A l'état de mousse, l'effet corrosif disparaît pratiquement, à condition toutefois de bien rincer le matériel après usage.

Conservation

Elle doit être effectuée à l'abri de l'air dans un récipient fermé aussi plein que possible, pour éviter l'oxydation et l'évaporation ; la température maximale recommandée doit rester inférieure à 50 °C sur une longue période.

Il est fortement déconseillé de recouvrir la surface libre de l'émulseur d'un film d'huile, celle-ci ayant tendance à diffuser et à le détériorer.

Il est aussi déconseillé de brasser les émulseurs en cours de stockage.

Si ces prescriptions sont observées, la durée de conservation de l'émulseur dépassera couramment les 5 ans de garantie accordés par la plupart des fabricants.

Incompatibilités

Les protéiniques standards sont compatibles entre eux, mais les mélanges au sein des autres familles doivent faire l'objet d'une étude préalable de compatibilité.

Cette étude est, de toute façon, fortement conseillée dans tous les cas.

Les mousses sont toutes compatibles entre elles.

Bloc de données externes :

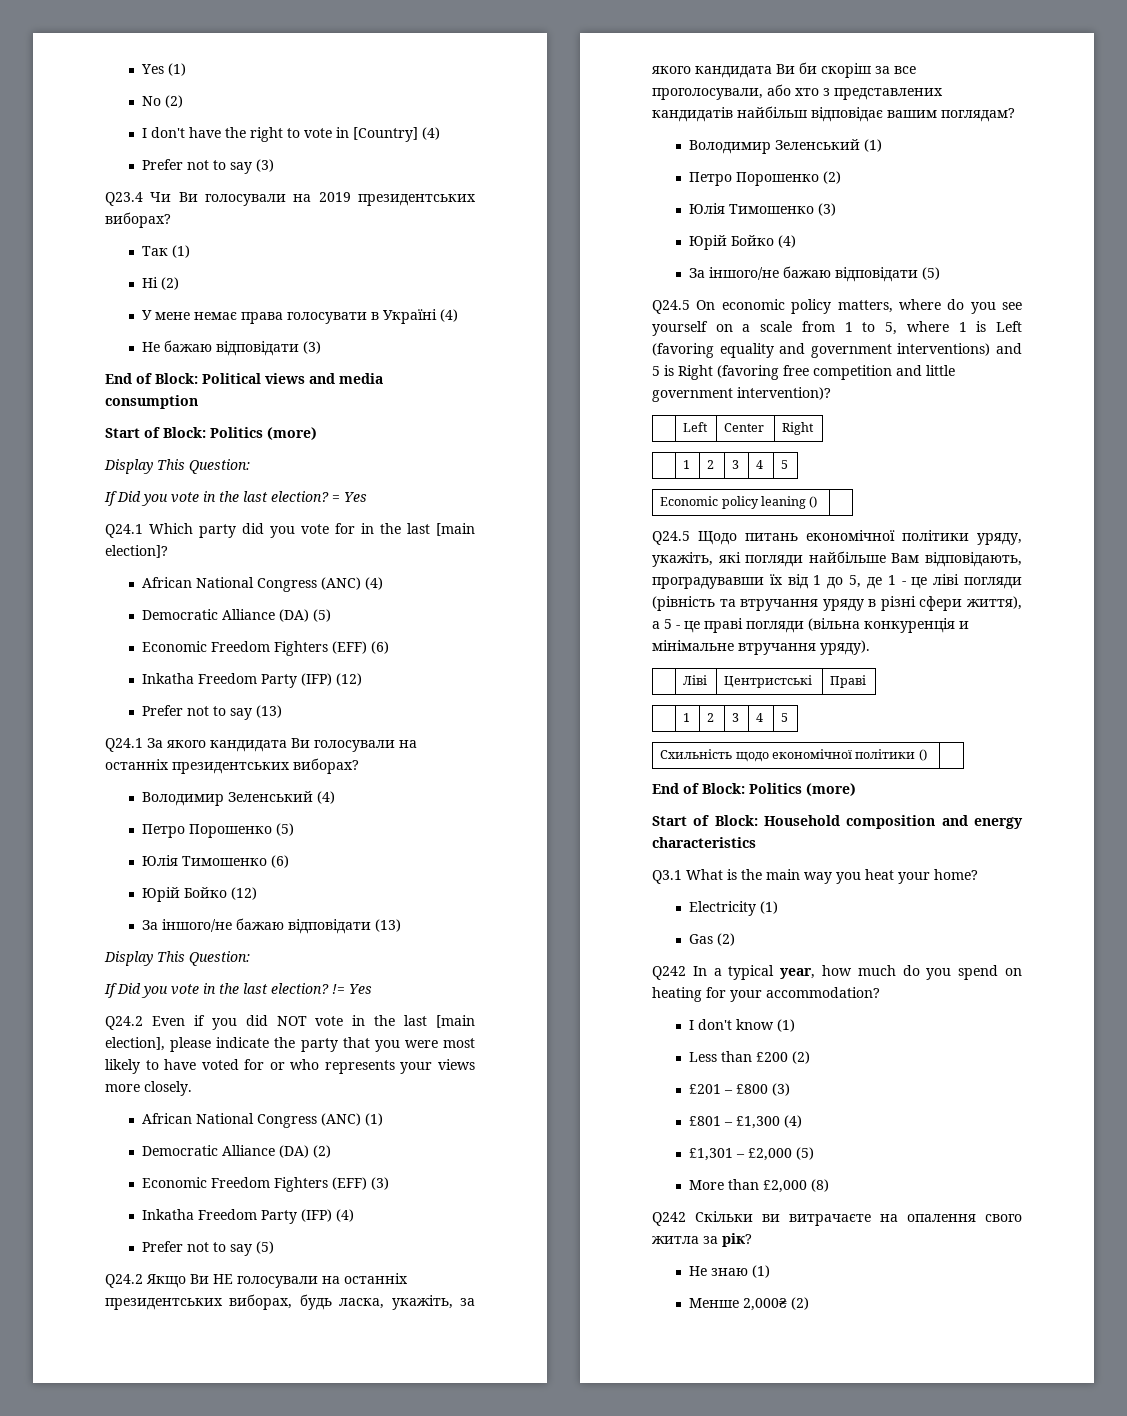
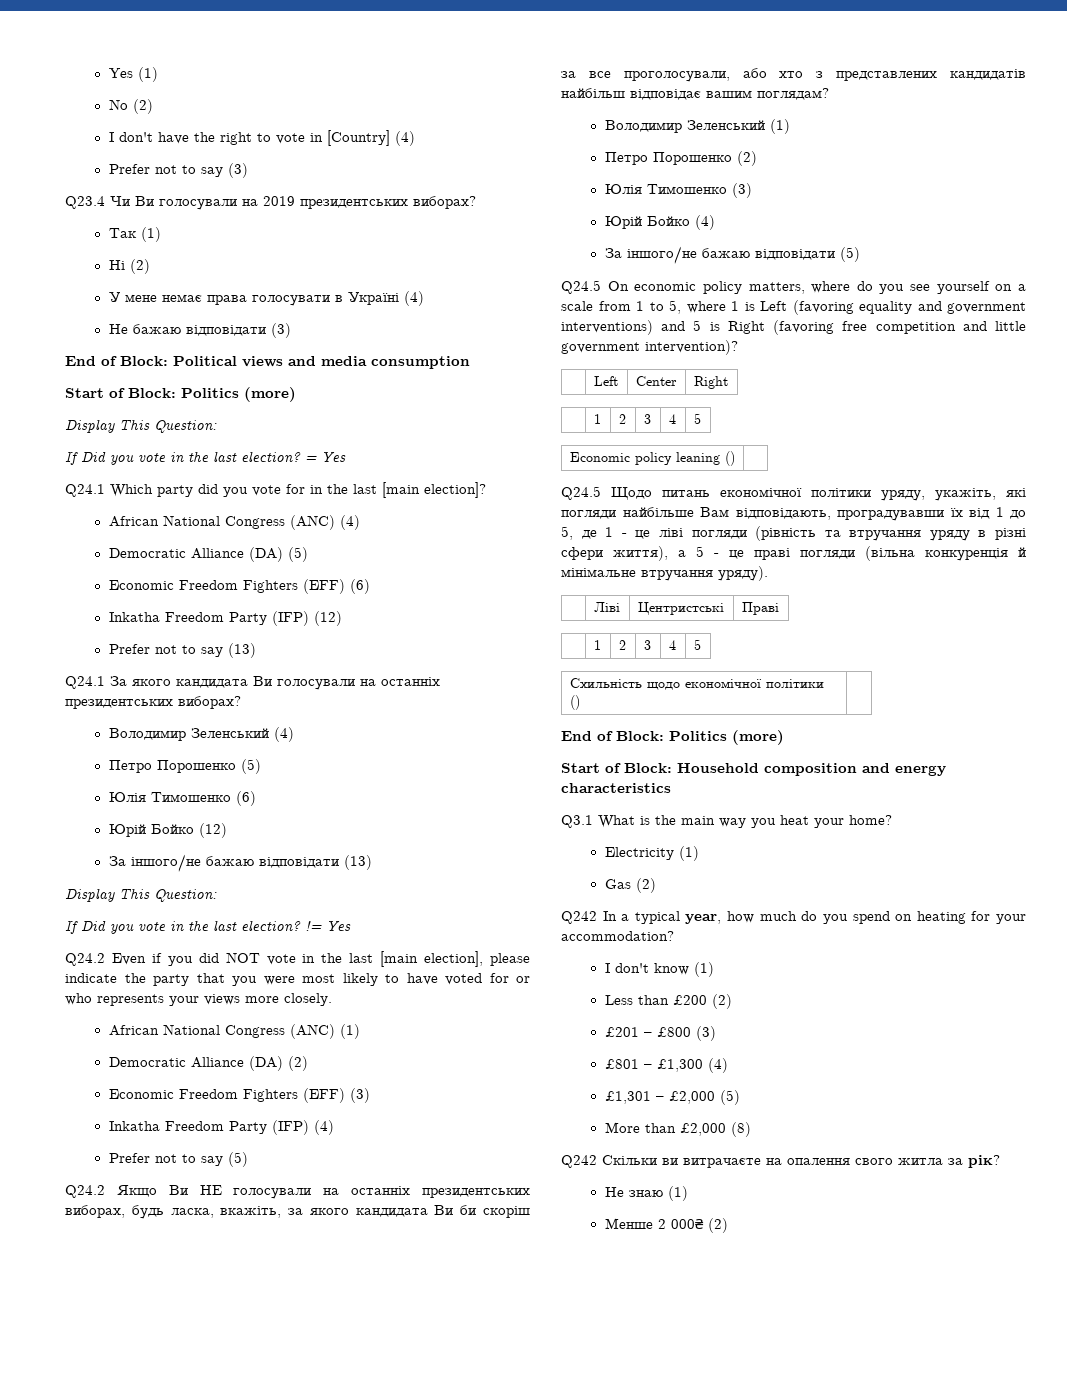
- Q24.2 Якщо Ви НЕ голосували на останніх президентських виборах, будь ласка, укажіть, за якого кандидата Ви би скоріш за все проголосували, або хто з представлених кандидатів найбільш відповідає вашим поглядам?
+ Q24.2 Якщо Ви НЕ голосували на останніх президентських виборах, будь ласка, вкажіть, за якого кандидата Ви би скоріш за все проголосували, або хто з представлених кандидатів найбільш відповідає вашим поглядам?
- Q24.5 Щодо питань економічної політики уряду, укажіть, які погляди найбільше Вам відповідають, проградувавши їх від 1 до 5, де 1 - це ліві погляди (рівність та втручання уряду в різні сфери життя), а 5 - це праві погляди (вільна конкуренція и мінімальне втручання уряду).
+ Q24.5 Щодо питань економічної політики уряду, укажіть, які погляди найбільше Вам відповідають, проградувавши їх від 1 до 5, де 1 - це ліві погляди (рівність та втручання уряду в різні сфери життя), а 5 - це праві погляди (вільна конкуренція й мінімальне втручання уряду).
- Менше 2,000₴ (2)
+ Менше 2 000₴ (2)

Lors d'une intervention, on peut les utiliser successivement ou simultanément sans aucun risque d'interaction nuisible.

En principe il n'existe pas d'incompatibilité chimique entre les mousses et l'eau, mais leur application successive ou simultanée est toutefois fortement déconseillée, car la projection d'eau sur un tapis de mousse provoque une déchirure de celui-ci et peut conduire à un réallumage. S'il est indispensable d'utiliser de l'eau de façon simultanée, par exemple pour refroidir des pièces métalliques à proximité du foyer, on aura grand soin de la faire ruisseler le long de la paroi sans retomber sur le tapis de mousse.

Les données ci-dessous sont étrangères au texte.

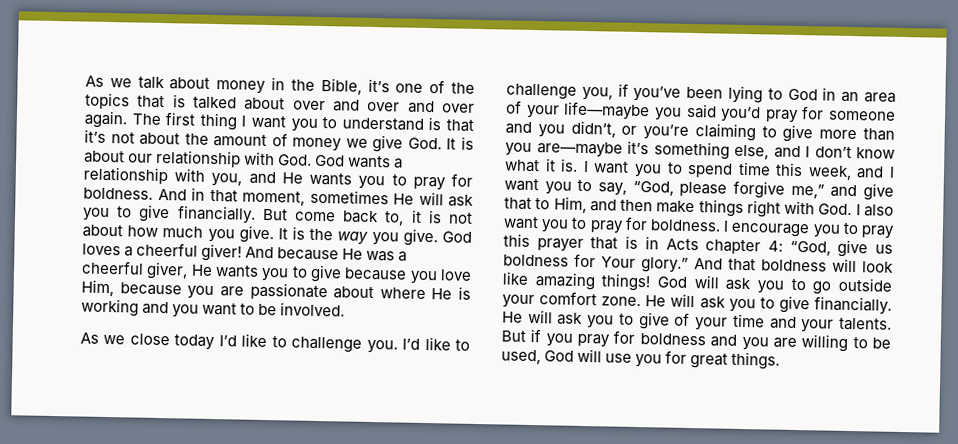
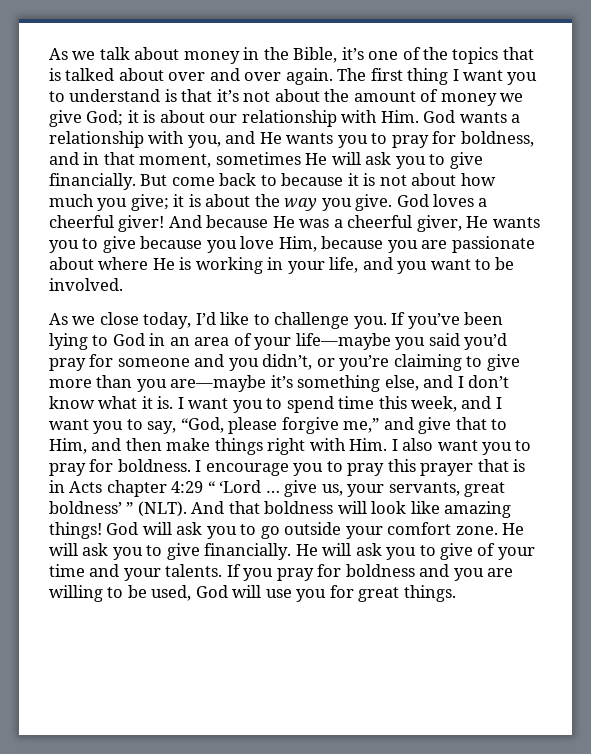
- As we talk about money in the Bible, it’s one of the topics that is talked about over and over and over again.
+ As we talk about money in the Bible, it’s one of the topics that is talked about over and over again.
- The first thing I want you to understand is that it’s not about the amount of money we give God. It is about our relationship with God. God wants a relationship with you, and He wants you to pray for boldness. And in that moment, sometimes He will ask you to give financially.
+ The first thing I want you to understand is that it’s not about the amount of money we give God; it is about our relationship with Him. God wants a relationship with you, and He wants you to pray for boldness, and in that moment, sometimes He will ask you to give financially.
- But come back to, it is not about how much you give. It is the way you give.
+ But come back to because it is not about how much you give; it is about the way you give.
- And because He was a cheerful giver, He wants you to give because you love Him, because you are passionate about where He is working and you want to be involved.
+ And because He was a cheerful giver, He wants you to give because you love Him, because you are passionate about where He is working in your life, and you want to be involved.
- As we close today I’d like to challenge you.
+ As we close today, I’d like to challenge you.
- I’d like to challenge you, if you’ve been lying to God in an area of your life—maybe you said you’d pray for someone and you didn’t, or you’re claiming to give more than you are—maybe it’s something else, and I don’t know what it is.
+ If you’ve been lying to God in an area of your life—maybe you said you’d pray for someone and you didn’t, or you’re claiming to give more than you are—maybe it’s something else, and I don’t know what it is.
- I want you to spend time this week, and I want you to say, “God, please forgive me,” and give that to Him, and then make things right with God. I also want you to pray for boldness.
+ I want you to spend time this week, and I want you to say, “God, please forgive me,” and give that to Him, and then make things right with Him. I also want you to pray for boldness.
- I encourage you to pray this prayer that is in Acts chapter 4: “God, give us boldness for Your glory.”
+ I encourage you to pray this prayer that is in Acts chapter 4:29 “ ‘Lord … give us, your servants, great boldness’ ” (NLT).
- But if you pray for boldness and you are willing to be used, God will use you for great things.
+ If you pray for boldness and you are willing to be used, God will use you for great things.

L'utilisation de la mousse dans une intervention contre un feu important d'hydrocarbures peut, dans certains cas, se faire conjointement avec l'application d'une poudre. La projection de poudre peut être préalable à celle de mousse, pour abattre les flammes, la mousse venant fixer définitivement l'extinction. La projection peut également être simultanée ou se faire en sens inverse, la poudre venant alors éteindre les flammèches pouvant subsister après un déversement de mousse. Il existe d'ailleurs des équipements mixtes poudre-mousse, généralement destinés à des applications spéciales (feux de graisses et d'huiles par exemple). Toutefois, il est capital de s'assurer de la compatibilité des deux agents utilisés auprès des fabricants respectifs. Ce sont généralement les mousses obtenues à partir des émulseurs fluorés (à base protéinique ou synthétique) qui résistent à l'action destructrice des poudres.

Il convient également d'être attentif au phénomène de déchirure du tapis de mousse qui peut se produire par le souffle de propulsion de la poudre, provoquant ainsi la réinflammation. Enfin, les mousses à haut foisonnement sont plus sensibles à l'action destructrice des poudres, en raison de leur légèreté.

La plupart des émulseurs proposés par les fabricants sont compatibles avec des eaux de toute nature (eau de ville, eau de mer, eaux saumâtres). La qualité « eau de mer », déterminée par des essais normalisés, est spécifiée par les fabricants.

Conductibilité électrique des mousses

Il y a un risque à projeter de l'eau normalement minéralisée sur un conducteur électrique sous tension, et un risque d'autant plus grand que le jet est moins divisé.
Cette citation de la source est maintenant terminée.